For a while she did not speak. “Go in the morning,” she said, her voice soft, defeated. “Before light. I go there every morning. I take food and water to Father. Ash knows it. He came once years ago to watch me. He laughed and went away. He won’t be there, though. They sleep late at Odren. It would be better in the morning.”
Clay resisted, pondered, and at last said, “I’ll stay the night here, then.”
His sister nodded and turned toward the house.
The fog crept low on the fields in the darkness at about waist height. The lantern Weed carried swung above it sometimes, illuminating the ragged, pale surface around like a dim circle of foam or snow. Where the fog rose higher the light shrank into a misty sphere. Clay had told her not to bring the lantern, but she said, “Best to do as I always do,” and lighted the candle in the lantern of brass and horn. She went first, unhesitant. Her brother followed, sometimes stumbling or pausing to get his footing on ploughland or uneven pasture ground. The glow of the lantern descended before him. He followed it, feeling his way. They came into the small valley and to the standing stone.
“Put it out,” he whispered.
She blew out the light. The fog seemed to darken, then lighten around them. Sky and air were paling to grey. It was silent except for the pulse of the sea below the cliffs.
She stood still, at some distance from the stone. Her brother was also motionless. After a long time she murmured, “It’s getting on to day.”
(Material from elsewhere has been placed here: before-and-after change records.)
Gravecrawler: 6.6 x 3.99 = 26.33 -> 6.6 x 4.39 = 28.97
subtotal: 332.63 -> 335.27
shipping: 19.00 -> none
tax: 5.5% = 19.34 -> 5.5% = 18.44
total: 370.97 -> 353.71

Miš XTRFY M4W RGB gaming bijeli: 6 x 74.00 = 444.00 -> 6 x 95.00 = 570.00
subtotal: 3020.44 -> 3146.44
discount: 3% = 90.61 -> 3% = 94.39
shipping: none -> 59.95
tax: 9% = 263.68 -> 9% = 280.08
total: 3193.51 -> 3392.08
After a time she heard his voice, very low at first. At the sound of the words the hair on her head moved, her whole body shuddered. She stood with her hands clenched, following the spell with all her being, willing it to take hold, to open the stone. Her lips moved silently: “Father, Father, Father . . .”
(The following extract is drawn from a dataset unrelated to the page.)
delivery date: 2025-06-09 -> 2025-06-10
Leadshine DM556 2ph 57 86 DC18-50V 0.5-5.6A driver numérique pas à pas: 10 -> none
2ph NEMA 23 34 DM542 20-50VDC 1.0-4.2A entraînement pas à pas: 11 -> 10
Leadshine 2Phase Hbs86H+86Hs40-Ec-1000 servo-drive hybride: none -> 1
The valley was full of dimness now, not dark, yet nothing visible.
Clay spoke again, louder. A deep groan broke across the words. The air quivered, rippled, waves of blackness ran through it. There was a cracking, splitting sound and a rattle of broken rock.
Silence followed.
She could see the stone, barely, grey in grey. Her brother stood close to it, motionless.
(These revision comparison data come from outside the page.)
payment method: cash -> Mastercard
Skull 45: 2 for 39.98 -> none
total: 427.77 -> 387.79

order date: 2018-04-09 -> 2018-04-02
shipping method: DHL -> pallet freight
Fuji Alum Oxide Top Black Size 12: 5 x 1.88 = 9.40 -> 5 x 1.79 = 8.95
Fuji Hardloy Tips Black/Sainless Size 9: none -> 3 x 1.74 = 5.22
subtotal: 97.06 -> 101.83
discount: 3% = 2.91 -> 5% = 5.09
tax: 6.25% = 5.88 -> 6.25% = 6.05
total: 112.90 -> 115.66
He raised his hands up and outward. The sister shrank away seeing that remembered gesture. She crouched down in ungovernable fear.
He spoke again, louder, clearly, still louder, and stepping forward put his hands on the stone, pushing and spreading as if to split it open. It groaned again and the groaning grew louder, deeper, with an intolerable shrieking, grinding noise in it. Clay drew back hastily, clenching and unclenching his hands. He stood staring as the hideous noise went on and on and the Standing Man shuddered and lurched and labored, growing dimmer in the dim light and seeming to lose outline, looming up, then shrinking down. Fragments dropped from it, shards of stone. The noise dulled at last to a kind of painful, toneless moaning. The Standing Man stood there, rocking or trembling, stone-shaped, man-shaped.
“Father?” the young man said, his voice hoarse and faint.
Weed stood up. She opened her mouth but said nothing. She saw a bulky body, but if it had a face she could not make out the features. The light of day was growing but the shape and the face were as if still in twilight.